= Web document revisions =
= Beginning of Section =
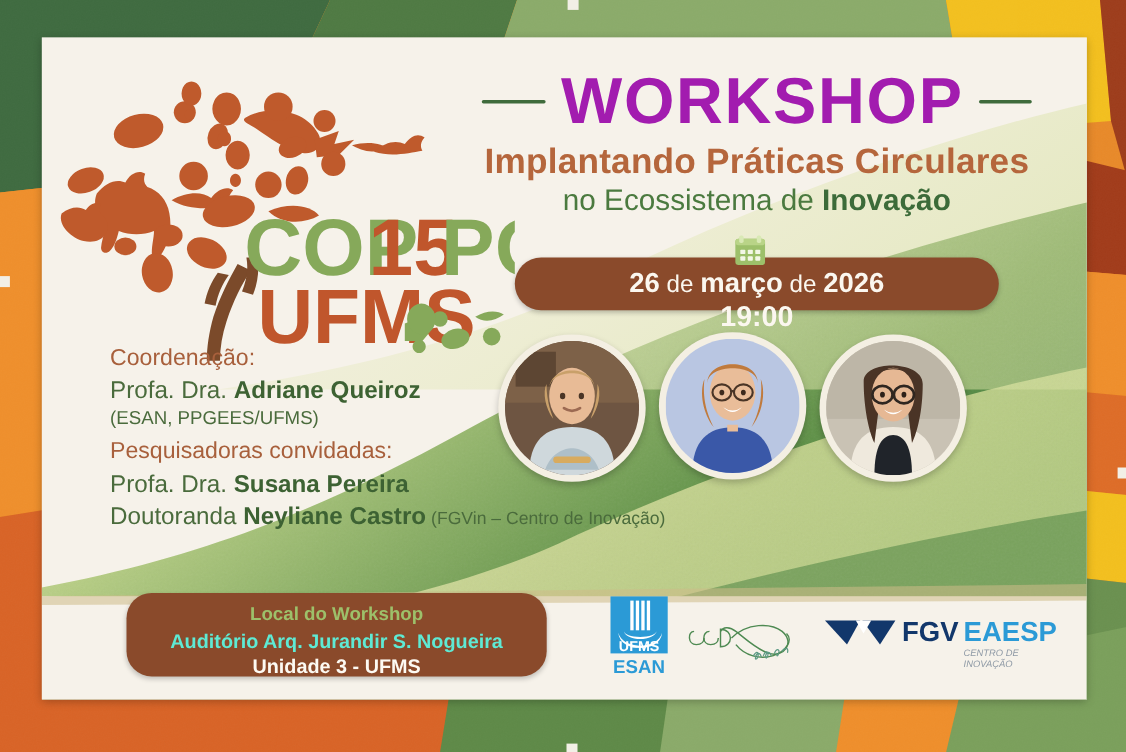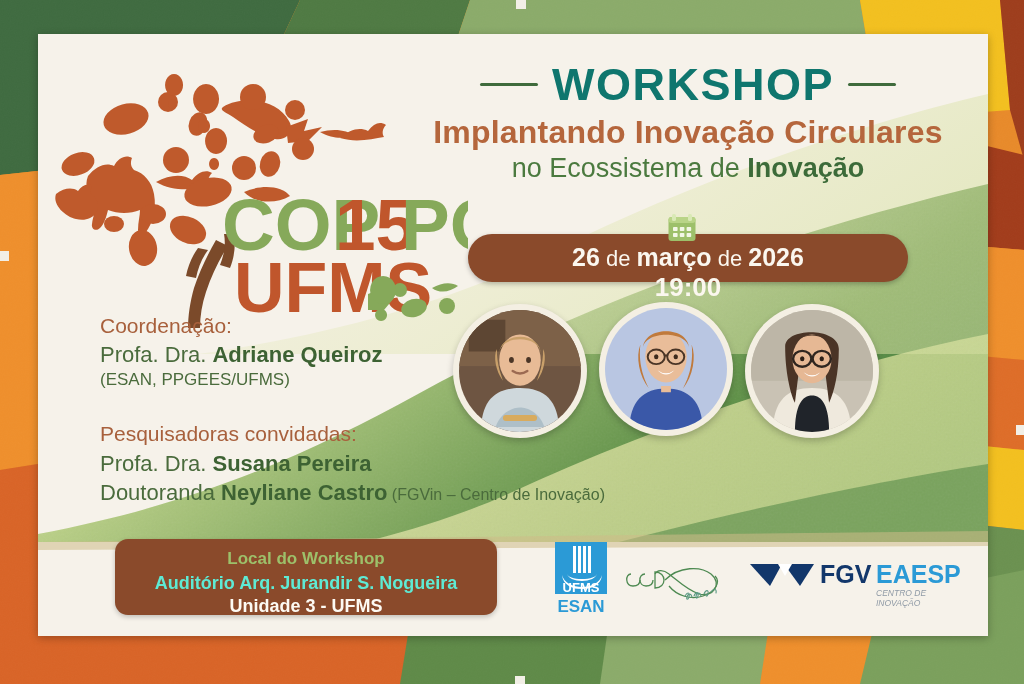--- a/index.html
+++ b/index.html
@@ -30,21 +30,21 @@
   
   #cop-logo { position:absolute; left:10px; top:38px; width:420px; height:260px; }
   #cop-logo svg { display:block; width:420px; height:260px; }
 
   
   #headline { position:absolute; left:360px; top:28px; width:580px; text-align:center; }
   #workshop-row { display:flex; align-items:center; justify-content:center; gap:14px; }
   .rule { height:3px; background:#3f6b3c; flex:0 0 58px; border-radius:2px; }
   .rule.short { flex-basis:48px; }
   #workshop {
-    font-size:45px; font-weight:bold; color:#0f766e; letter-spacing:1.5px;
+    font-size:59px; font-weight:bold; color:#a21caf; letter-spacing:1.5px;
     line-height:1.02;
   }
   #subtitle1 {
     margin-top:7px; font-size:32px; font-weight:bold; color:#b5663c;
     letter-spacing:.2px; line-height:1.12;
   }
   #subtitle2 {
     margin-top:2px; font-size:27px; color:#4b7a3f; line-height:1.15;
   }
   #subtitle2 b { color:#3c6b39; }
@@ -81,26 +81,26 @@
   #p2 { left:146px; top:0px; }
   #p3 { left:292px; top:2px; }
 
   
   #people { position:absolute; left:62px; top:278px; width:620px; }
   .plabel { font-size:21px; font-weight:normal; color:#a8603c; line-height:1.35; }
   .pline  { font-size:22px; color:#4a6b3c; line-height:1.32; }
   .pline b { color:#3d6233; font-weight:bold; }
   .psmall { font-size:17px; color:#4a6b3c; line-height:1.35; }
   .paff   { font-size:16px; color:#4a6b3c; }
-  #group2 { margin-top:28px; }
+  #group2 { margin-top:4px; }
 
   
   #local-box {
     position:absolute; left:77px; top:505px; width:382px; height:76px;
-    background:#8a4a2b; border-radius:13px; text-align:center;
+    background:#8a4a2b; border-radius:23px; text-align:center;
     padding-top:9px; box-shadow:0 2px 5px rgba(0,0,0,.22);
   }
   #local-title { font-size:17px; font-weight:bold; color:#9dc06a; line-height:1.3; }
   #local-l1 { font-size:18px; font-weight:bold; color:#5eead4; line-height:1.3; margin-top:2px; }
   #local-l2 { font-size:18px; font-weight:bold; color:#fdfaf3; line-height:1.3; }
 
   
   #logos { position:absolute; left:505px; top:500px; width:430px; height:88px; }
   .logo-wrap { position:absolute; }
   #logo-ufms { left:10px; top:8px; }
@@ -271,21 +271,21 @@
         </g>
       </svg>
     </div>
 
     <div id="headline">
       <div id="workshop-row">
         <span class="rule"></span>
         <span id="workshop">WORKSHOP</span>
         <span class="rule short"></span>
       </div>
-      <div id="subtitle1">Implantando Inovação Circulares</div>
+      <div id="subtitle1">Implantando Práticas Circulares</div>
       <div id="subtitle2"><span class="lt">no Ecossistema </span><span class="lt">de </span><b>Inovação</b></div>
     </div>
 
     <div id="date-badge">
       <span id="cal-icon">
         <svg viewBox="0 0 30 30" xmlns="http://www.w3.org/2000/svg">
           <rect x="1.5" y="4" width="27" height="24" rx="3" fill="#9dc06a"></rect>
           <rect x="1.5" y="4" width="27" height="6" rx="3" fill="#b9d487"></rect>
           <rect x="5" y="1" width="4" height="7" rx="1.6" fill="#d9e9b5"></rect>
           <rect x="21" y="1" width="4" height="7" rx="1.6" fill="#d9e9b5"></rect>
= End of Section =
= What needs to be done =
Of the lines above, copy each one that contains the word "workshop".

= Solution to this task =
   #workshop-row { display:flex; align-items:center; justify-content:center; gap:14px; }
   #workshop {
       <div id="workshop-row">
         <span id="workshop">WORKSHOP</span>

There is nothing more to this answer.